My mom was putting food out in one of the shelters that we've set up for the neighborhood stray cats when she got a surprise. This shelter is an old wheeled plastic garbage can, cracked and no longer useful for its original purpose, tucked under a Rhododendron with several old plastic tablecloths on top for waterproofing and a bag of leaves for insulation. This one also featured a critter who stuck its pointy nose out of the covered entrance to the shelter when my mom went to set some food inside. She recognized the nose as belonging to an opossum, but asked me to check it out. After three tries I managed to get the photo above.
I assured her - incorrectly - that opossums are insectivores who do not stay in one spot for very long. If the Wikipedia entry is to be believed, they are opportunistic omnivores who will stay in one area as long as food - including pet food, and occasionally small (kitten-sized?) mammals - is readily available.

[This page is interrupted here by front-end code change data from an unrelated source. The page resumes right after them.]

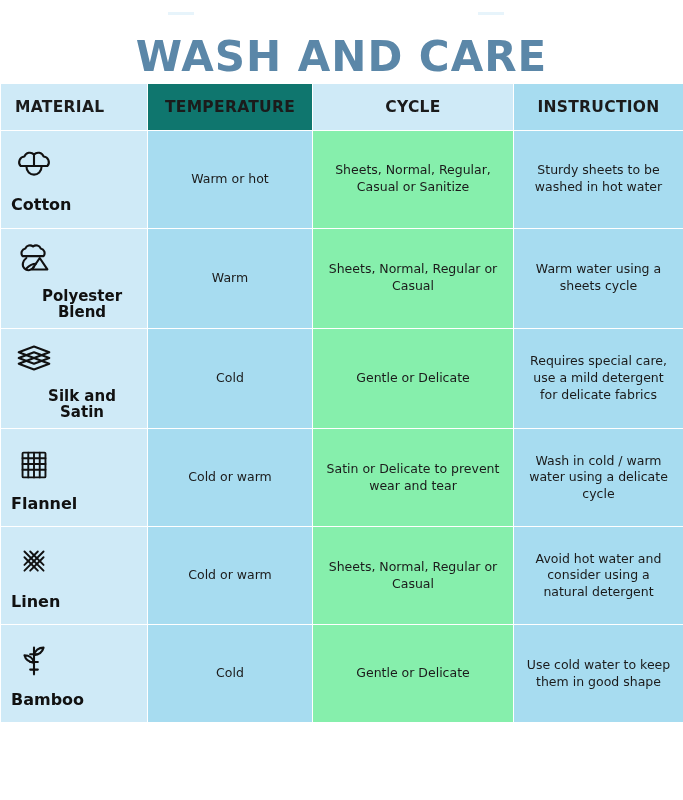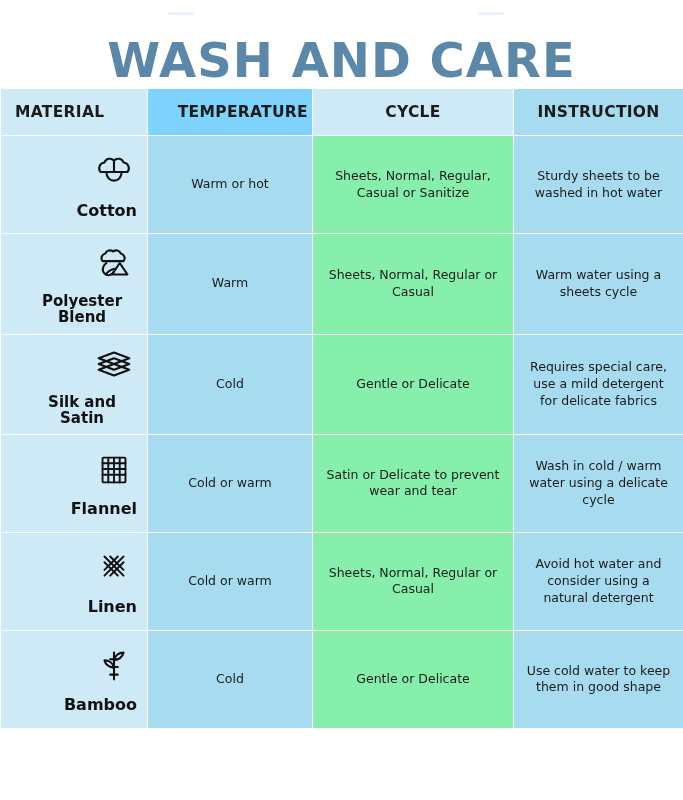"WASH AND CARE" .title-line-1 { font-size: 48px -> 42px }
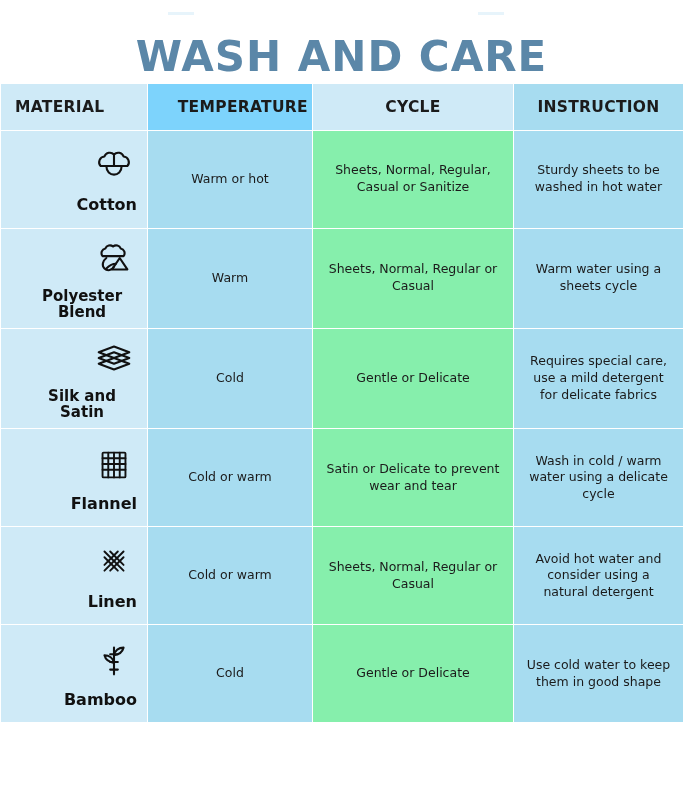"TEMPERATURE" thead th.h-temp { background: #7dd3fc -> #0f766e; text-align: right -> none }
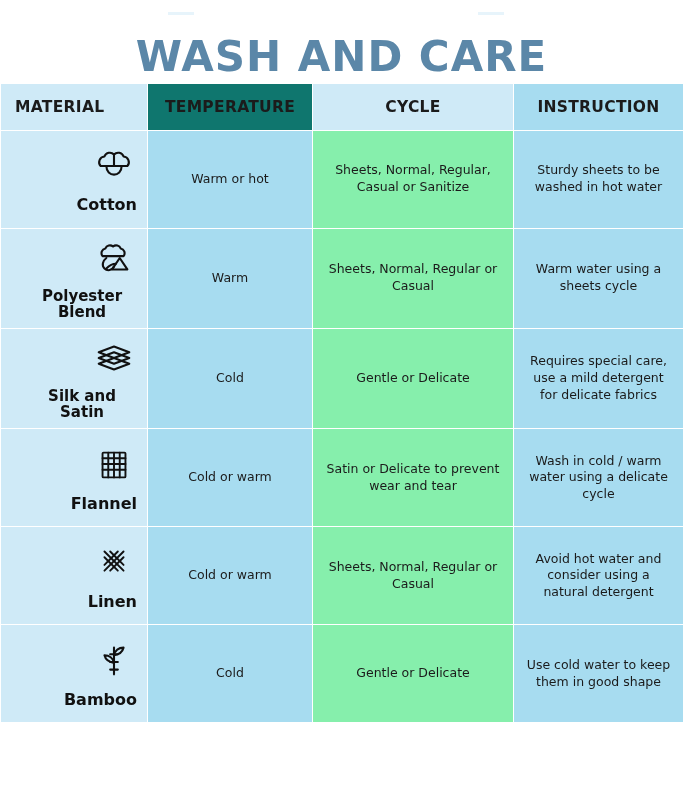"Cotton" .mat-inner { align-items: flex-end -> flex-start }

I didn't just go out with a camera, but with a garden rake as well, to encourage the intruder to leave the area. But I looked at the wet, frightened, and bedraggled creature in my picture and took pity on it. It was, after all, a cold and rainy night, and we knew the cats had other accommodations available. And my laziness one hot Summer day last year put another opossum through a lot more distress than it should have experienced. Yes, I know this is almost certainly not the same opossum, but I still feel bad about the last one, slowly cooking in a cage in the scorching midday heat that it naturally avoids. I decided to leave this one unmolested.
This morning the lid protecting the entrance to the shelter was pushed aside, and the opossum was gone. The cat food was still there.
Title Reference: The creepy Stephen King short story Sometimes They Come Back.
Waning gibbous, February 20, 2022, 3:45 AM
2 years ago
1 comment:
Oh let's face it. Cat food outside is an all-you-can-eat buffet for possums, raccoons, groundhogs as well as neighborhood cats. You should have a number of visitors this winter. Keep the camera handy.
And as they all partake of their free feast tomorrow, they'll be thankful for you.